Peut-on dire que les hommes font l’histoire ?
« L’histoire est le témoin des temps, la lumière de la vérité, la vie de la mémoire, l’institutrice de la messagère de l’antiquité » nous apprend Cicéron. L’histoire occupe ainsi un rôle prépondérant au sein de notre humanité, elle définit l’homme mais garantit également l’accès à sa mémoire collective. Elle est témoin des évènements passés, mais reflète aussi la lumière de la vérité en jetant le froid sur l’erreur, elle institue le message porté par le messager et apporte témoignage de la grandeur mais aussi de la souffrance d’une humanité dans toute sa noblesse. Nonobstant, si l’homme a fait l’histoire, peut-on dire ou même penser que celle-ci est faite par lui ? Ou bien l’histoire fait-elle l’homme ? Afin de répondre à cette question, nous verrons dans une première partie, que oui, l’homme fait l’histoire, car il est le sujet même de celle-ci, mais que pourtant, dans une deuxième partie, c’est l’histoire qui a fait de l’homme ce qu’il est.
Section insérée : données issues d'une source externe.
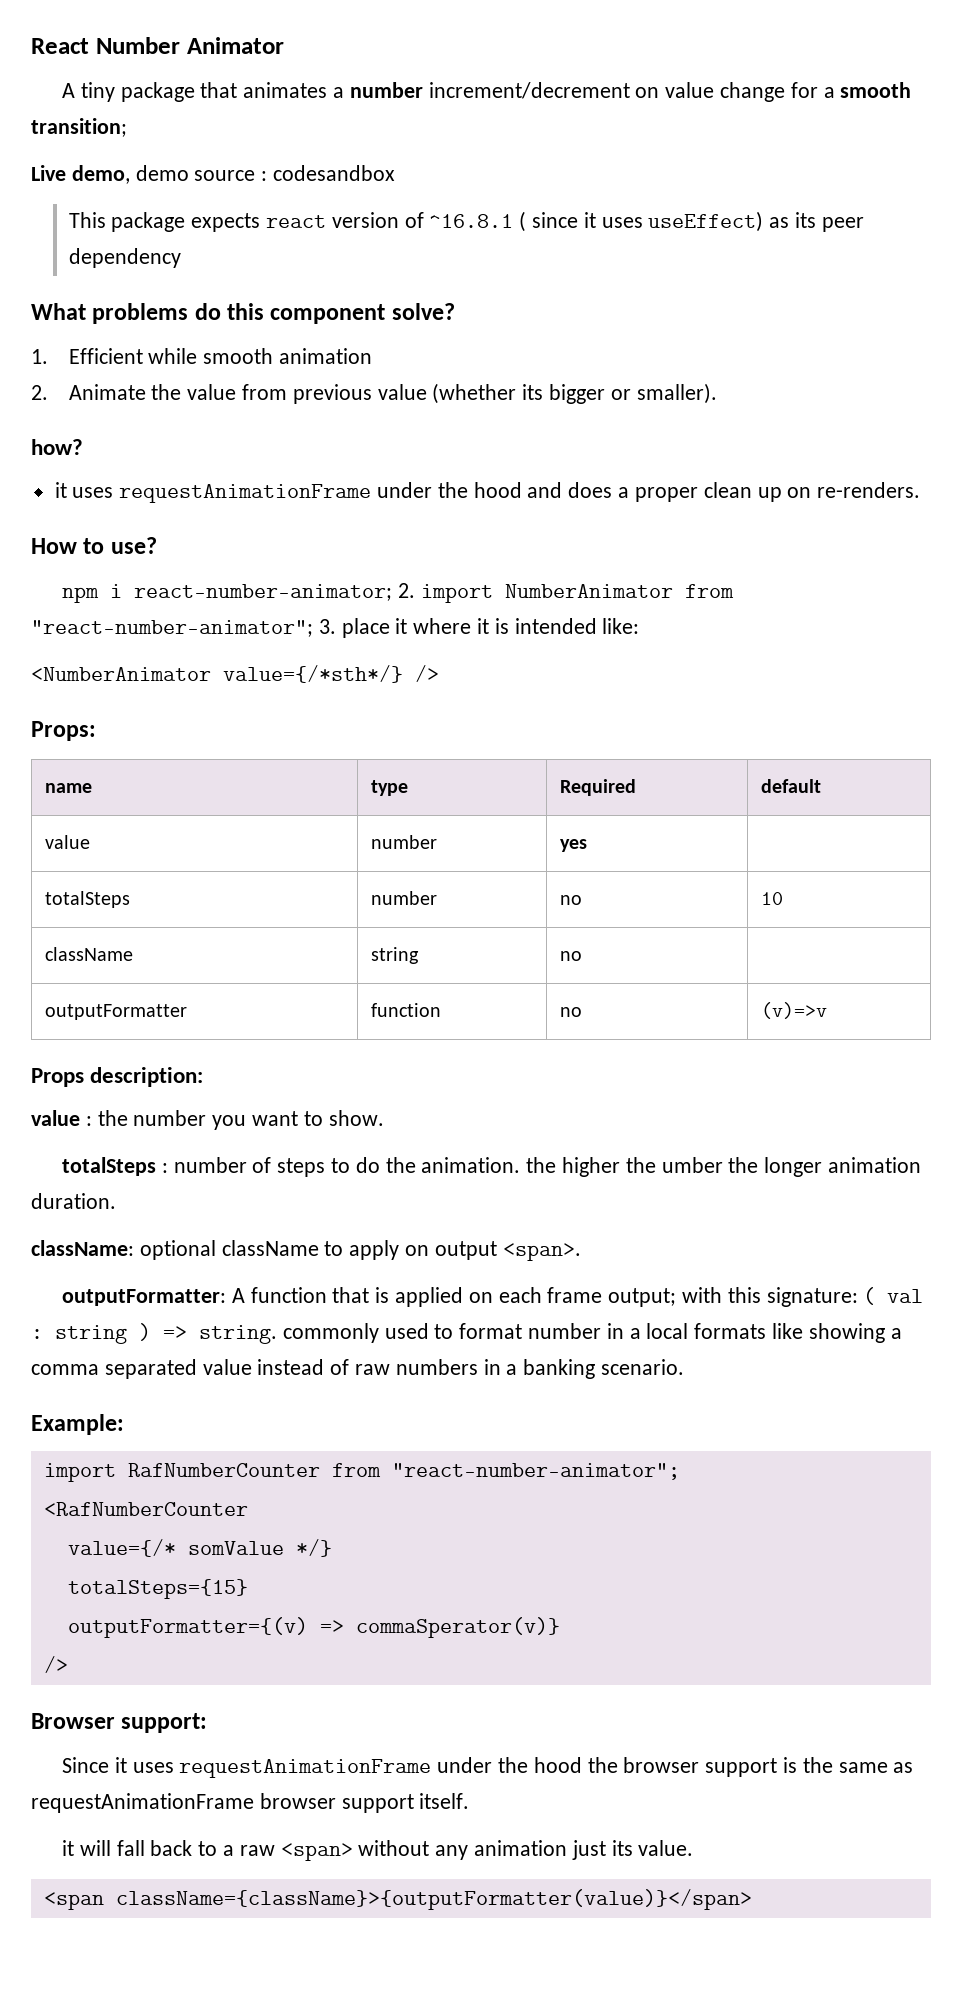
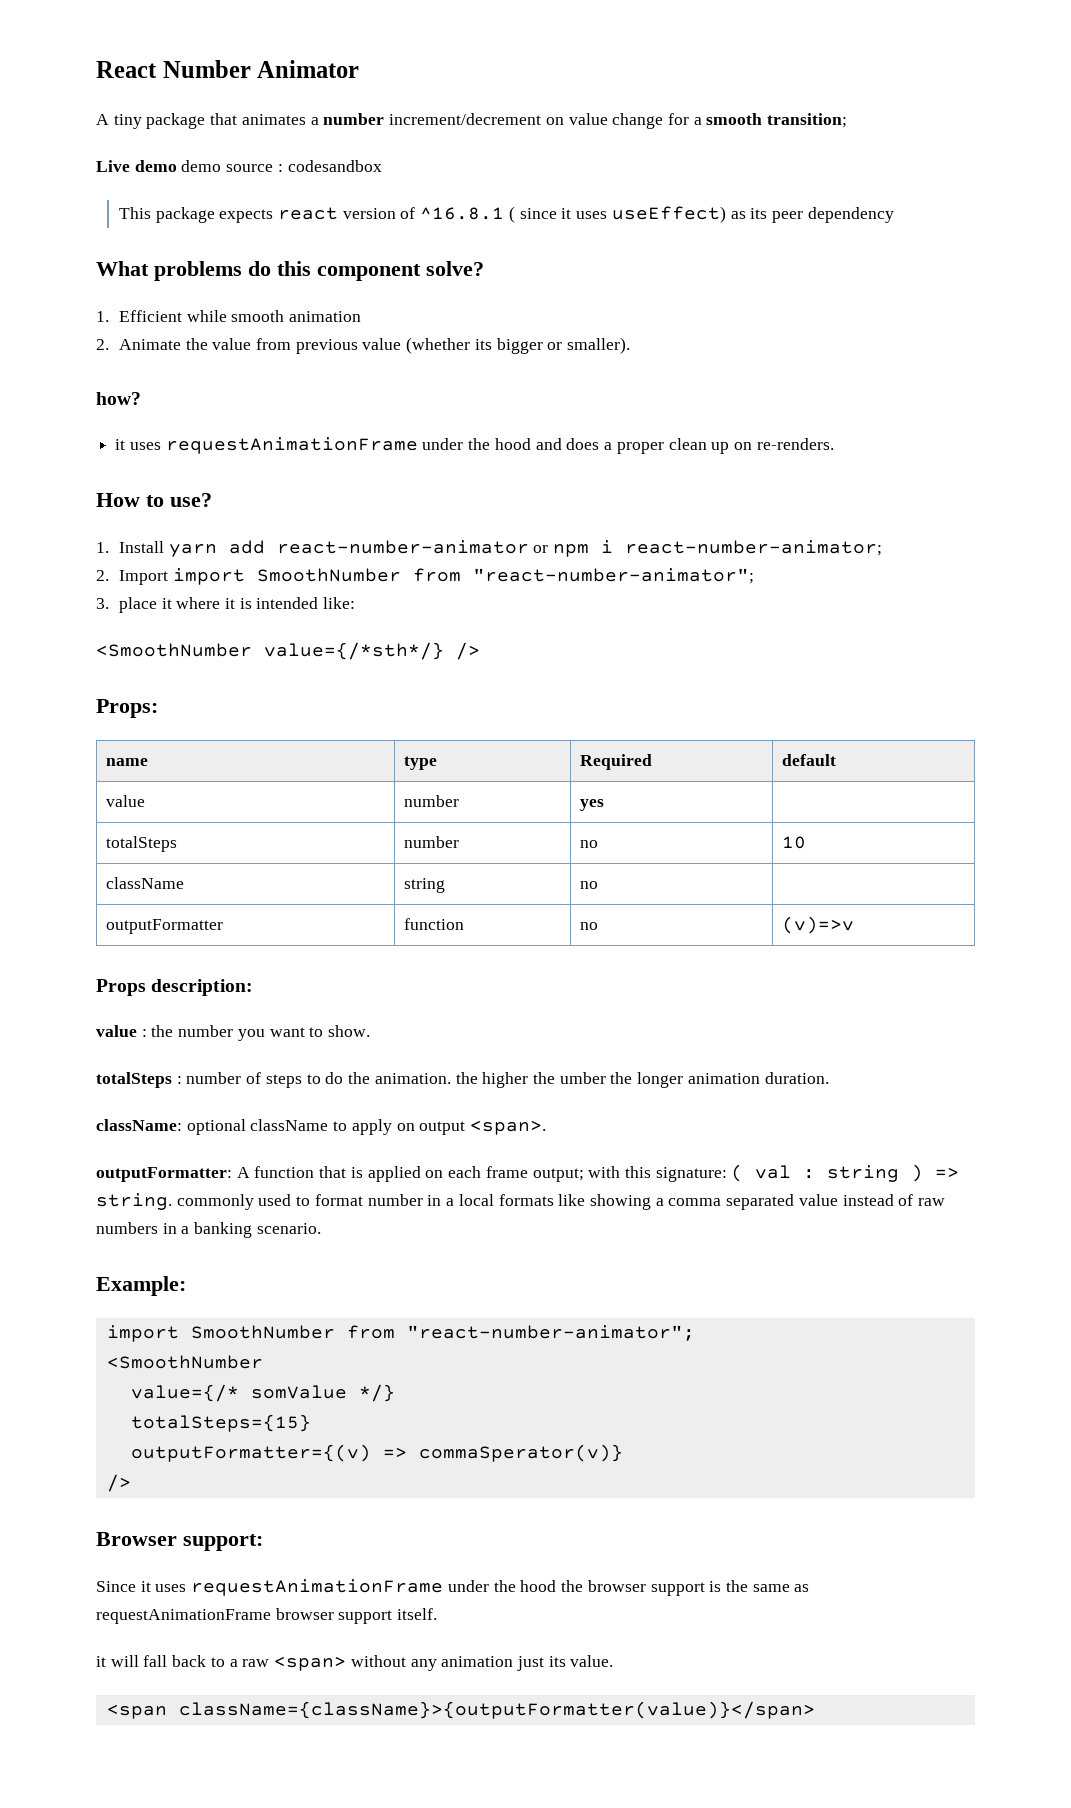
[71,165,130,184] demo, -> [134,160,177,172] demo
(157, 545) none -> [96,540,549,557] 1. Install yarn add react-number-animator or
[397,583,734,603] [31,620,313,637] 2. import NumberAnimator from "react-number-animator"; -> [96,568,754,585] // 2. Import import SmoothNumber from "react-number-animator"; //
[31,667,211,681] <NumberAnimator -> [96,643,252,657] <SmoothNumber
[127,1463,680,1480] [43,1502,248,1516] RafNumberCounter from "react-number-animator"; // <RafNumberCounter -> [190,1325,695,1341] [106,1355,263,1369] SmoothNumber from "react-number-animator"; // <SmoothNumber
I. Les hommes font l’histoire (SUJET)
En effet, selon Hérodote, le premier des grands historiens, « Ce sont les hommes qui font l’histoire». L’Histoire est donc faite par les hommes, car l’histoire concerne les hommes, il n’y a pas une histoire des animaux ou encore des matériaux, mais que l’histoire de l’humanité. L’Histoire occupe donc une place importante au sein même des individus, car l’histoire est faite pour l’homme et par les hommes. En effet, l’homme étant doté de conscience comme le disait Descartes, dans son célèbre cogito ergo sum, « je pense donc je suis », il appert que cette conscience de l’homme le porte à vouloir exister à travers la temporalité. En d’autres termes, l’Histoire existe parce que l’homme est soumis au temps, et essaye tant bien que mal d’y échapper. Nous pouvons donc dire que l’histoire est faite par l’homme et l’homme est le sujet même du processus historique. Comme le disait Schopenhauer, « La devise générale de l’histoire devrait être ; Eadem, sed aliter ou encore la même chose mais d’une autre manière. » L’histoire des hommes est donc le cycle répétitif de la race humaine comprenant son patrimoine, son identité mais aussi sa souffrance, ses défis, son évolution. Ce constat sera retrouvé dans la Bible dans le livre des proverbes « Il n’y a rien de nouveau sous le soleil » nous dit l’Ecclésiaste. Agitations, souffrances, noblesse, réussite, échec, l’histoire n’est-elle pas la preuve du passage de la race humaine sur une terre où l’homme essaye de marquer l’histoire par ses exploits ? En effet, aucune science, aucune organisation sociétale et aucune nation ne peut être comprise sans accès à son histoire car l’histoire est la conscience collective et l’identité de l’ADN du genre humain : celle de l’espèce humaine. En partant de la cosmogonie aux théories des processus d’évolution DARWIN, l’homme fait l’histoire et la possède, il a besoin de connaitre d’où il vient, et n’est-ce pas là la question ultime qu’il essaye de répondre ? L’essence du moi retrouve ainsi sa plénitude dans l’Histoire si celle-ci est authentique et véridique car celui qui ne sait pas d’où il vient ne sait pas où il va. Thucydide confirmait donc ce caractère cyclique de l’histoire, « L’histoire est un perpétuel recommencement » qui définit la prise de position de l’homme dans son rôle actif en tant que sujet de l’histoire.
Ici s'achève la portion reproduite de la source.